We are often asked to define intralogistics. “What is intralogistics?” people ask,  ”and how does it relates to fulfillment and distribution center design?” The first time I used the term intralogistics to explain what I do was several years ago. I was speaking to an audience at the time about intralogistics systems integration and didn’t define the meaning of intralogistics to the rightfully bewildered group. Subsequently, they had to research the term, before coming back and telling me all the things they thought intralogistics was.
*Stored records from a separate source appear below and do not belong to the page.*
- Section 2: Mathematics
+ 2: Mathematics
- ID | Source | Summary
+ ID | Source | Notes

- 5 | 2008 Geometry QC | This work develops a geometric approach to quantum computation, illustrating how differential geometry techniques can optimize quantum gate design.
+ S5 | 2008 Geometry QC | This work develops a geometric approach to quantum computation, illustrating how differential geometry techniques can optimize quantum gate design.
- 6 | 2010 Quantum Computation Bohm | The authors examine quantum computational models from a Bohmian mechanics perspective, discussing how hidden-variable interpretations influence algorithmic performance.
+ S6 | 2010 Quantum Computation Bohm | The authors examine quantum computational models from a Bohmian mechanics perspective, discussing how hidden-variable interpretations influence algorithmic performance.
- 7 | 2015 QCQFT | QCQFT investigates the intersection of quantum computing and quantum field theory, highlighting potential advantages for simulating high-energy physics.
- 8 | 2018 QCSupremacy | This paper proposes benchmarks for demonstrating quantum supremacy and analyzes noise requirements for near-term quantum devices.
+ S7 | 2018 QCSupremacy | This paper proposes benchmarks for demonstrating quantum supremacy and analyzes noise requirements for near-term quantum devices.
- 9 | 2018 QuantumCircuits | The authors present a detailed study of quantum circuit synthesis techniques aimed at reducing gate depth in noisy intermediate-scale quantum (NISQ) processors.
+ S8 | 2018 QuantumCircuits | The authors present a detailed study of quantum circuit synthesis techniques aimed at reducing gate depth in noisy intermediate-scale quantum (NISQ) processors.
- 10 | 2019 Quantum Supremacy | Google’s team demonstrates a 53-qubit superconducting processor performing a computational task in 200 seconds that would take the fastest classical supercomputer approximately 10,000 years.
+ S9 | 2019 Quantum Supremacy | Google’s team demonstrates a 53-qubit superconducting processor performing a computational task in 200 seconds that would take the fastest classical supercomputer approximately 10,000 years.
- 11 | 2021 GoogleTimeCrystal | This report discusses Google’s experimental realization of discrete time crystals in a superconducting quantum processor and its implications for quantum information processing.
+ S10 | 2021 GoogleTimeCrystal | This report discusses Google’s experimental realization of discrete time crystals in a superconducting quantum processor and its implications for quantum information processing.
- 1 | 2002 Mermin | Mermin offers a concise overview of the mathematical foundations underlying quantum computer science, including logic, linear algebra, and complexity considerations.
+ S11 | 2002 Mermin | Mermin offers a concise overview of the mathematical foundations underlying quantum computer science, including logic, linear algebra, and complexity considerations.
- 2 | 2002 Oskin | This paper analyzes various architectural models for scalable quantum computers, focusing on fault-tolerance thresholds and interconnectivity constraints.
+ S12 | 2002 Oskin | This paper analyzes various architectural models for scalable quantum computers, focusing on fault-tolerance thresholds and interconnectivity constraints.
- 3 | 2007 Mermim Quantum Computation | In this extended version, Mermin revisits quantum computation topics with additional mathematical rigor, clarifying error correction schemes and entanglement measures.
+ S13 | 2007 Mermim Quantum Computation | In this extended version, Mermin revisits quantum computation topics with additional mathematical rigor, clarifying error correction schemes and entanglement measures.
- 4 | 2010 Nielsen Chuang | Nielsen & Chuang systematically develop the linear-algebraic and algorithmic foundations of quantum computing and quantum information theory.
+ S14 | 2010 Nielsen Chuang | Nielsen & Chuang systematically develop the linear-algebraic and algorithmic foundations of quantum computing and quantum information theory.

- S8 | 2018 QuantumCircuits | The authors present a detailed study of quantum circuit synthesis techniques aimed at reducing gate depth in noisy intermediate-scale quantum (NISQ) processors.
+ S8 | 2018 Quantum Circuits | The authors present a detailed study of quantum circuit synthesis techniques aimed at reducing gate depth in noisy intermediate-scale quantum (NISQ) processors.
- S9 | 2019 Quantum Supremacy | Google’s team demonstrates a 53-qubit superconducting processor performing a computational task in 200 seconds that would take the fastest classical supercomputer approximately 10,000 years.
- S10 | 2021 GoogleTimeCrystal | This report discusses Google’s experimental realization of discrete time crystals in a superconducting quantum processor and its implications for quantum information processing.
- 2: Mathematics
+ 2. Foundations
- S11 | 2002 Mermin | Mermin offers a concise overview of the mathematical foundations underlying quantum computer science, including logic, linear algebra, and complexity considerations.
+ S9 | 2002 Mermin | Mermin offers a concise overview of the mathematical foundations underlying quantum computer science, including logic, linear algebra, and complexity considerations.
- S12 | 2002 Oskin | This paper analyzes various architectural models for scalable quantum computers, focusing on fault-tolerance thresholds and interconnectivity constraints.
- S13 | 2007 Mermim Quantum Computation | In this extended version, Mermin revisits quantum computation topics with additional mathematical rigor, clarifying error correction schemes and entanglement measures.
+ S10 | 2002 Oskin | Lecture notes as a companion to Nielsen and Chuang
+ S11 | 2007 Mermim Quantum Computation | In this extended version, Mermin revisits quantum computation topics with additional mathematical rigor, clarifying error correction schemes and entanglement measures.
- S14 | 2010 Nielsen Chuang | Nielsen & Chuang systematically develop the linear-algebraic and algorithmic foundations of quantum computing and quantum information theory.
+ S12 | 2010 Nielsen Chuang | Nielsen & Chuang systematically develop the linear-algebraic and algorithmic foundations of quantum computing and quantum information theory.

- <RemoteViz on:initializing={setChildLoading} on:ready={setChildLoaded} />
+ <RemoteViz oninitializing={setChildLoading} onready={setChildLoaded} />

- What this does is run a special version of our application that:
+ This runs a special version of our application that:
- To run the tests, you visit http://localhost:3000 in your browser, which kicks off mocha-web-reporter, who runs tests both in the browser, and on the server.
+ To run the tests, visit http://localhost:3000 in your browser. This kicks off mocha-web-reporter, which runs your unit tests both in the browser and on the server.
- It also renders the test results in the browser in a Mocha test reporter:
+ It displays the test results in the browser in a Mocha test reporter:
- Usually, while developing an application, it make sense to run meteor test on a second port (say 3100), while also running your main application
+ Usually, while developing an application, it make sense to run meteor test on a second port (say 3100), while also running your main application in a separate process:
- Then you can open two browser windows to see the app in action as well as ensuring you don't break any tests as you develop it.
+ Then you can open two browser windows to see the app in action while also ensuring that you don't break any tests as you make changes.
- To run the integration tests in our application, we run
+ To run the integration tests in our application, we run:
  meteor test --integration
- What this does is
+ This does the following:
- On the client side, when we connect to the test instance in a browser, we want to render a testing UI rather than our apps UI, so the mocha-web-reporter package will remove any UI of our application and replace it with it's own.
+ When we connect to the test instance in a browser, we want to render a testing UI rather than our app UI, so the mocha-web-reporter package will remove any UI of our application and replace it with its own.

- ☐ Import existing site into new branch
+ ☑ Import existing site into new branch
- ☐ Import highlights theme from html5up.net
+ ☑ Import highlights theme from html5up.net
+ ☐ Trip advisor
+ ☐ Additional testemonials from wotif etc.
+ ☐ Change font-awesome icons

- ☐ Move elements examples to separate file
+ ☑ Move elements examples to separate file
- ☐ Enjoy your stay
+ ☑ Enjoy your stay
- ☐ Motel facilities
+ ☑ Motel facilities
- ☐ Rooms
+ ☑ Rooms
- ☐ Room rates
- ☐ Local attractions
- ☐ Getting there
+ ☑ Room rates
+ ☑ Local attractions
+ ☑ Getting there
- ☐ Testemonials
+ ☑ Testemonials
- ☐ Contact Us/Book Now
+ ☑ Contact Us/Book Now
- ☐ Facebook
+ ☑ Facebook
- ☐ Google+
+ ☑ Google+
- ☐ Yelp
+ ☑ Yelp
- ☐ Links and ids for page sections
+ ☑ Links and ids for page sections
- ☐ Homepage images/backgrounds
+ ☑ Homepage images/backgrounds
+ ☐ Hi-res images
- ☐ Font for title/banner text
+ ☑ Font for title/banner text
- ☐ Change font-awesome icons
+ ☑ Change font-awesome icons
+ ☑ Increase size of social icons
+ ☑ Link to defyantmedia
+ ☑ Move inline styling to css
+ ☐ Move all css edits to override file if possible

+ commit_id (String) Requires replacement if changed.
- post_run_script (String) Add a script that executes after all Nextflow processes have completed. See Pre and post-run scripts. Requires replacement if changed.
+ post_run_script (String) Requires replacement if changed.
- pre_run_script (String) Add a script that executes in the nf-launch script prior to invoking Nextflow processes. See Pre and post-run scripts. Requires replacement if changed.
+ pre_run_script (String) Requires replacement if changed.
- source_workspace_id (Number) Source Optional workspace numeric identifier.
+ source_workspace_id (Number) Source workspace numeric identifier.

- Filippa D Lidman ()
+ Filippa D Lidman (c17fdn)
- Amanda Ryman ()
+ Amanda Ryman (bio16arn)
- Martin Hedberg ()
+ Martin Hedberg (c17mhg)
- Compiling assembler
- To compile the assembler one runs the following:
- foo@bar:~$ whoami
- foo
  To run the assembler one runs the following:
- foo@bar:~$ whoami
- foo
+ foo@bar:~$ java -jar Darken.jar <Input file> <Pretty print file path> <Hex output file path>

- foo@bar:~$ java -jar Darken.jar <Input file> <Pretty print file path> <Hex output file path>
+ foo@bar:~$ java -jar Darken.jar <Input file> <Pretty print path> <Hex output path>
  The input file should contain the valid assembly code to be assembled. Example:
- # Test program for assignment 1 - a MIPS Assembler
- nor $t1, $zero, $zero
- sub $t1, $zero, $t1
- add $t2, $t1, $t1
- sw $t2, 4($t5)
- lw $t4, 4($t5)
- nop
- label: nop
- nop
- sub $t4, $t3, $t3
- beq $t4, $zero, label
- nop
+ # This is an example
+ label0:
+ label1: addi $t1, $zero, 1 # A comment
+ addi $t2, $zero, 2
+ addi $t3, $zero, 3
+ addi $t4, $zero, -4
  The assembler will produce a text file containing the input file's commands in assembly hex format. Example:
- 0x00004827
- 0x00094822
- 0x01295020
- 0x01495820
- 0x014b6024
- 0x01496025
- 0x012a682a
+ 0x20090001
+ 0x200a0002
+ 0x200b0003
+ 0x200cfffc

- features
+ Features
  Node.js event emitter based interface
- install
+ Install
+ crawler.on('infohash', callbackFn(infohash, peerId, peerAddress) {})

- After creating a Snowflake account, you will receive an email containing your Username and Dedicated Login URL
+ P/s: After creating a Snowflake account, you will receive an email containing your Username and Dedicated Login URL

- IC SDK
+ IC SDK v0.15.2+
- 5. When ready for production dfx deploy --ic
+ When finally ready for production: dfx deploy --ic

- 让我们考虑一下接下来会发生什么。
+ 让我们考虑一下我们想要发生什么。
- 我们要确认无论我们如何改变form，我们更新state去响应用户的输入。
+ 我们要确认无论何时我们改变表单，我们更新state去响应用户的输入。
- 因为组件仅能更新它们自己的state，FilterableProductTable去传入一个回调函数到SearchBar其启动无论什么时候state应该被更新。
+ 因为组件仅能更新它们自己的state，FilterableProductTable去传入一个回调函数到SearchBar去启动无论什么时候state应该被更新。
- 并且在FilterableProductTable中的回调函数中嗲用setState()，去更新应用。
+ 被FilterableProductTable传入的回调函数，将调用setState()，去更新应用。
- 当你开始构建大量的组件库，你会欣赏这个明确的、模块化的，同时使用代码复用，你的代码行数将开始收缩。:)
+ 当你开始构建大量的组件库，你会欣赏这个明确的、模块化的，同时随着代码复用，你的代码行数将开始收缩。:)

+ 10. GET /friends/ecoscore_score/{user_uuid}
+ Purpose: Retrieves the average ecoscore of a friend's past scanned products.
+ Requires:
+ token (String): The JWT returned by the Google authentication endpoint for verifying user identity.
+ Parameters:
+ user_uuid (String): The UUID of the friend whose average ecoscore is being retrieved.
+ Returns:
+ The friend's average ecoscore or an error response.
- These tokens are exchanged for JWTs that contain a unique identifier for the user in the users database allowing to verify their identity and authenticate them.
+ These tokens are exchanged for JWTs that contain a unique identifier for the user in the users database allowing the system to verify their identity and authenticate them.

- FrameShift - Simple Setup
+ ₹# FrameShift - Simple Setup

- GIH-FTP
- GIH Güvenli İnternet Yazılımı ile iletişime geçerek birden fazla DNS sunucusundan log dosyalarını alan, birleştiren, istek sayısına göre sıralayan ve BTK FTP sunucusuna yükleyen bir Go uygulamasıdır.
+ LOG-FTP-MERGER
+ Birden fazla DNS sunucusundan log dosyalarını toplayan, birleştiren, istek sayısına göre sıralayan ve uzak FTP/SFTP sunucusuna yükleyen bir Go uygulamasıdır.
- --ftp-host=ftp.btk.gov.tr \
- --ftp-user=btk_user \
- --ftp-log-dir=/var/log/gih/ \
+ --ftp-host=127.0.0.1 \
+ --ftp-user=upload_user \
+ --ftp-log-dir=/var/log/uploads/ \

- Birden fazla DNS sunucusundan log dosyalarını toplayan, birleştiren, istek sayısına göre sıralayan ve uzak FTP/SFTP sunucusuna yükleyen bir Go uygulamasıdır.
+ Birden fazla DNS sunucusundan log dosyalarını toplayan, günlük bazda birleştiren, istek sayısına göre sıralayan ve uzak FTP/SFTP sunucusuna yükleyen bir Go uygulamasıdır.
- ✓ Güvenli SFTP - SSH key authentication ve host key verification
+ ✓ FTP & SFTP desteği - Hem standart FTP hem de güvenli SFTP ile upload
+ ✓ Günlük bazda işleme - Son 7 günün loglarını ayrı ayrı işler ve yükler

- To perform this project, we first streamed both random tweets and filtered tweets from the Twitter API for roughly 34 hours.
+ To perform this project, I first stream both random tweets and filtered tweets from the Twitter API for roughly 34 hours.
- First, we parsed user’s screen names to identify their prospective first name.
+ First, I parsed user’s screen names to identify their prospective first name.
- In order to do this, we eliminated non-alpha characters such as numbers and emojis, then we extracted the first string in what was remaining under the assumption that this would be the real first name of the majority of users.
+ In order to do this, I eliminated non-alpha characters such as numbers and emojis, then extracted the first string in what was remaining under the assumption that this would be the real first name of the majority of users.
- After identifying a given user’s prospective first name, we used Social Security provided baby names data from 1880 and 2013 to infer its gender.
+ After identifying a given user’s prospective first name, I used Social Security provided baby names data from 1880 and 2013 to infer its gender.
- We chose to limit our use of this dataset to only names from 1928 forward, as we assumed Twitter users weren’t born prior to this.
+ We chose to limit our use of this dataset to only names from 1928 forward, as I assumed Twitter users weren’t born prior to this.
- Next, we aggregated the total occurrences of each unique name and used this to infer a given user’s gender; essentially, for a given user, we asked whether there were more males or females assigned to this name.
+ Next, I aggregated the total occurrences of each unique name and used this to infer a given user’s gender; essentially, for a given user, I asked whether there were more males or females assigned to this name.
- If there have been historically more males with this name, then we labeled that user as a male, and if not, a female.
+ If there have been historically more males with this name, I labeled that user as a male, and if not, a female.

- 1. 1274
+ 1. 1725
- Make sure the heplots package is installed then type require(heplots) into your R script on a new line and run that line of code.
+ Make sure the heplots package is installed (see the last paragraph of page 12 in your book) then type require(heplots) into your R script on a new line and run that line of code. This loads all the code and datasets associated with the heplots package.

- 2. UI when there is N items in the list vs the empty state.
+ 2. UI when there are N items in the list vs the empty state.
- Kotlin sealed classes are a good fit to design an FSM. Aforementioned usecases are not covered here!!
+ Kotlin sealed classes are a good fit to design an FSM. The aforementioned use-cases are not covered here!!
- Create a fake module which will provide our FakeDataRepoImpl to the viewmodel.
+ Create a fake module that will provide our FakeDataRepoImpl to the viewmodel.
Not surprisingly, they came back more confused than when they started.

Sometimes the best place to start in learning about something is in understanding what it’s not:

Intralogistics isn’t something you can get from your local material handling equipment dealership rebranded as an “Intralogistics Dealer.” It can’t be acquired in a big box store type setting where one might shop for casters, trucks, conveyors, and software from different vendors. It doesn’t come in those one-size-fits-all solutions often offered by component manufacturers or from the canned solutions some WMS suppliers try to push. It isn’t available from that would-be “systems integrator” who goes out and buys disparate controls, software, and hardware and then tries to bend them to meet your fulfillment needs. And it certainly isn’t something offered by a consultant who makes recommendations on your distribution center design, only to turn his back on you when it comes time to go out into the world and acquire the components from the material-handling marketplace.

As to what intralogistics is, here’s our definition of intralogistics:

Intralogistics is the art of optimizing, automating, integrating, and managing the logistical flow of material goods with the flow of information pertaining to those goods within the walls of a fulfillment center, distribution center, or warehouse. It can also encompass the logistical flow of materials within an entire supply chain, but for the purposes of this discussion, I’m going to keep the focus between the walls of distribution and fulfillment center.

Intralogistics requires a multi-disciplinary expertise, encompassing a diversity of core competencies that include:

  • Strategic planning and logistics design
  • Process engineering and analysis
  • Facilities design and automation
  • Systems design, integration, and implementation
  • Material handling technology (storage, conveyor, and sortation)
  • Industrial, mechanical, and electrical engineering
  • Information technology systems
  • Project management
  • PLC controls
  • Software engineering, design, and development
  • Database design and integration
  • Warehouse and transportation management solutions
  • Operational monitoring and analytical reporting
  • Remote monitoring and technical support

Intralogistics systems in the forms of automated distribution and fulfillment centers often achieve leaps in operational productivity through the integration of information processing and  material handling technologies that optimize fulfillment processes and better utilize both labor and equipment resources.

But it’s important to note that intralogistics solutions go beyond just using tools and material handling technologies to guide fulfillment center operators through specific tasks like receiving, picking, and shipping. They even go beyond the mechanization of processes such as storage and retrieval, packaging, and sorting.

True intralogistics solutions utilize sophisticated database and warehouse software systems to ensure constant analysis of an operation, that is used to then regulate system performance in order to achieve the efficiencies of real automation.

So how does this relate to our business and our customers?

Well, as you’ve most likely guessed from our company name, intralogistics is what we do.  And as for what that means to our customers: Simply put, it means reliability and accuracy in warehouse management, warehouse control, order fulfillment, and transportation management.  It means greater throughput at lower per unit costs.  It means peace of mind in knowing you can keep pace with production demands for years to come.  And it means leaner, more adaptable, more productive, and more profitable distribution center  and fulfillment center enterprises.